Replies: 0
Hi Folks,
I have some bad actors in Bulgaria who have been overloading my site many time per day for a couple of weeks.
I am a user, not developer, so I hope you understand what I write here.
They mainly use IP 87.246.7.212, so I first blocked it on Ban Hosts as 87.246.7.*
However that did no good, and 1 week later I added 87.246.7.212 as well.

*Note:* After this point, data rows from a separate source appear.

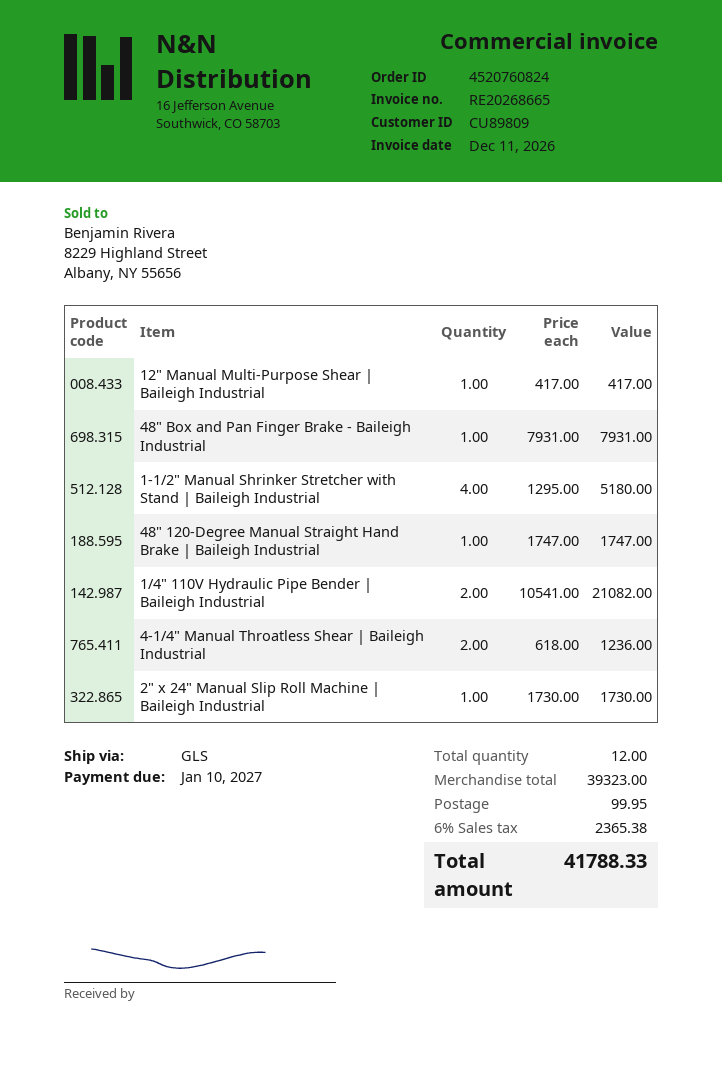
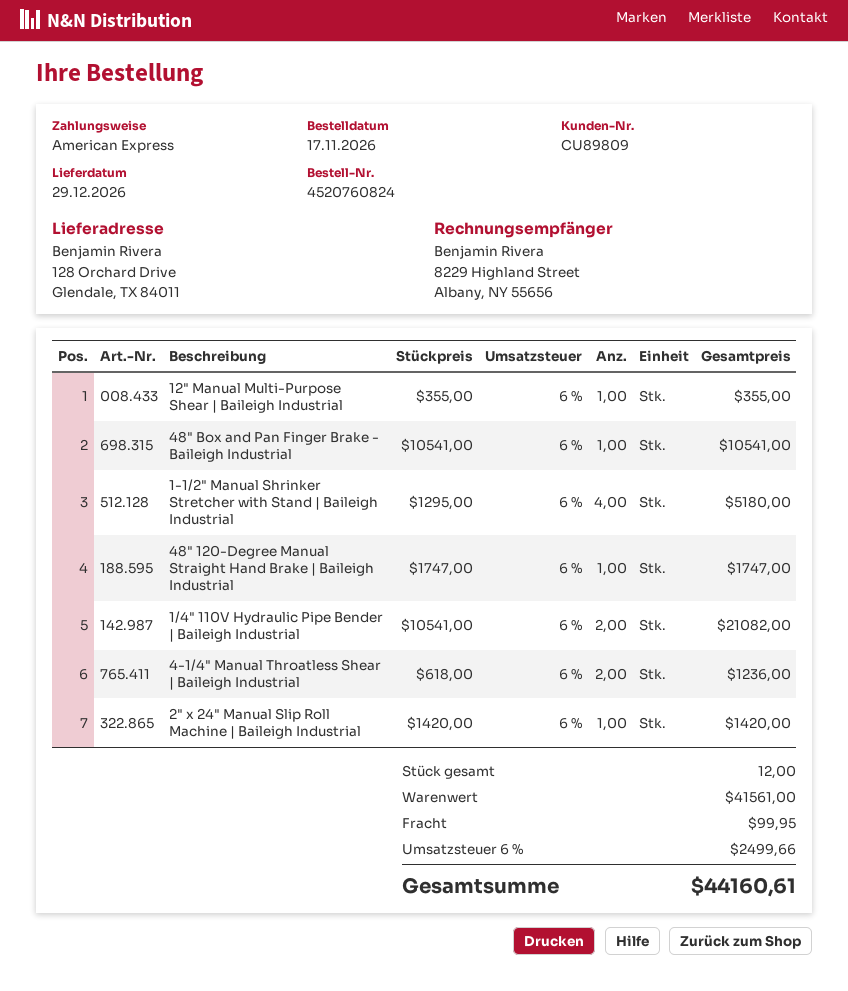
12" Manual Multi-Purpose Shear | Baileigh Industrial: 1 x 417.00 = 417.00 -> 1 x 355.00 = 355.00
48" Box and Pan Finger Brake - Baileigh Industrial: 1 x 7931.00 = 7931.00 -> 1 x 10541.00 = 10541.00
2" x 24" Manual Slip Roll Machine | Baileigh Industrial: 1 x 1730.00 = 1730.00 -> 1 x 1420.00 = 1420.00
subtotal: 39323.00 -> 41561.00
tax: 6% = 2365.38 -> 6% = 2499.66
total: 41788.33 -> 44160.61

On the plugin user interface it now shows:
Ban Hosts:
87.246.7.0/24
87.246.7.212This is confirmed on my .htaccess as it includes:
# Ban Hosts - Security > Settings > Banned Users
SetEnvIF REMOTE_ADDR "^87\.246\.7\.212$" DenyAccess
SetEnvIF X-FORWARDED-FOR "^87\.246\.7\.212$" DenyAccess
SetEnvIF X-CLUSTER-CLIENT-IP "^87\.246\.7\.212$" DenyAccess
SetEnvIF REMOTE_ADDR "^87\.246\.7\.[0-9]{1,3}$" DenyAccess
SetEnvIF X-FORWARDED-FOR "^87\.246\.7\.[0-9]{1,3}$" DenyAccess
SetEnvIF X-CLUSTER-CLIENT-IP "^87\.246\.7\.[0-9]{1,3}$" DenyAccess
<IfModule mod_authz_core.c>
<RequireAll>
Require all granted
Require not env DenyAccess
Require not ip 87.246.7.212
Require not ip 87.246.7.0/24
</RequireAll>
</IfModule>
<IfModule !mod_authz_core.c>
Order allow,deny
Allow from all
Deny from env=DenyAccess
Deny from 87.246.7.212
Deny from 87.246.7.0/24
</IfModule>However again just now, my site db was unavailable due to overload and again I find 7 connections from 87.246.7.212.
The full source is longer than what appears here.